Dedupe produced a file with clusters of duplicates. Singeltons were clusters with one record. I generated the cannonical dataset by selecting one record from each cluster. I made the messy data set by selecting other records in the cluster. The details are here.

Speeding things up

The keyword “index_predicates” has a huge impact on performance, especially the gazetteer. If you are only looking to see if a few samples are in a long canonical list, it’s not clear why you would want index the data first. In my use case, the speed up of setting “index_predicates” to False gave about a factor of 20 improvement in speed!

Scoring One Pair

Python Dedupe is not trivial to use. In my case, I had a new record that was clearly a duplicate, yet Python Dedupe was not finding the other record. It seemed useful to try to get the score for that single pair. Here is how I did it:

from dedupe.core import scoreDuplicates

if os.path.exists(settings_file):
    with open(settings_file, 'rb') as f:
        linker = dedupe.StaticGazetteer(f)

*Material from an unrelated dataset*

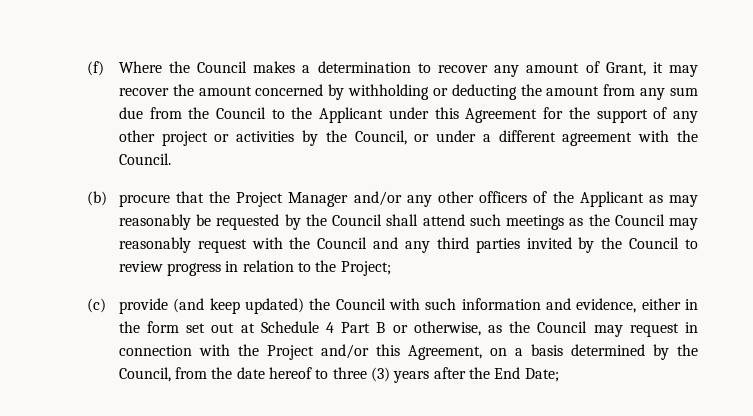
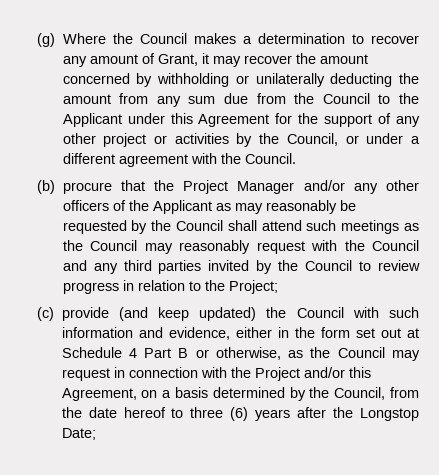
- (f) Where the Council makes a determination to recover any amount of Grant, it may recover the amount concerned by withholding or deducting the amount from any sum due from the Council to the Applicant under this Agreement for the support of any other project or activities by the Council, or under a different agreement with the Council.
+ (g) Where the Council makes a determination to recover any amount of Grant, it may recover the amount concerned by withholding or unilaterally deducting the amount from any sum due from the Council to the Applicant under this Agreement for the support of any other project or activities by the Council, or under a different agreement with the Council.
- (c) provide (and keep updated) the Council with such information and evidence, either in the form set out at Schedule 4 Part B or otherwise, as the Council may request in connection with the Project and/or this Agreement, on a basis determined by the Council, from the date hereof to three (3) years after the End Date;
+ (c) provide (and keep updated) the Council with such information and evidence, either in the form set out at Schedule 4 Part B or otherwise, as the Council may request in connection with the Project and/or this Agreement, on a basis determined by the Council, from the date hereof to three (6) years after the Longstop Date;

candidate_records = [[(1, {
    'first_name': 'jim',
    'last_name': 'conroy',
    'account_name': None,
    'email1': 'jim@camplakes.org',
    'phone_work': None,
    'phone_mobile': None,
    'primary_address_state': 'wi'}, {10}),

    (2, {
        'first_name': 'jim',
        'last_name': 'conroy',
        'account_name': 'camp lakes inc',
        'email1': 'jim@camplakes.org',
        'phone_work': None,
        'phone_mobile': None,
        'primary_address_state': 'wi'}, {11}),
]]
matches = scoreDuplicates(candidate_records, linker.data_model, linker.classifier)
print(matches)

Note, each record has three elements. The last one is a set of ids. I am not sure what that is for, but if the set for each record is disjoint, then the scoring function will work as expected.

Error: Is the data you are trying to match like the data you trained on?

This error is somewhat frustrating. It is possible to have a new record that is sufficiently unique that you get this error. My initial approach to this was to put it in a “try” block and return [] when the error occurred.

However, it is surprisingly easy to have a new record that is a duplicate and get this error. In my case, I was taking data from a web-form and looking for it in a CRM. I trained on records that are already in the CRM. One of the fields was “organization name”. This is a required field in the CRM, but not required in the web-form. This cause the above error anytime the “organization name” was blank on the web-form; even if all the other fields were perfect matches. I was able to solve this by using markPairs to manually add some matches that did not have organization names.

Error: Affinegap ZeroDivisionError

File "affinegap/affinegap.pyx", line 115, in affinegap.affinegap.normalizedAffineGapDistance (affinegap/affinegap.c:1788)
 File "affinegap/affinegap.pyx", line 134, in affinegap.affinegap.normalizedAffineGapDistance (affinegap/affinegap.c:1615)
ZeroDivisionError: float division

This occurs when two empty strings are being compared. In my case, I was adding some marked pairs and I accidentally had empty strings for values instead of None as per the docs.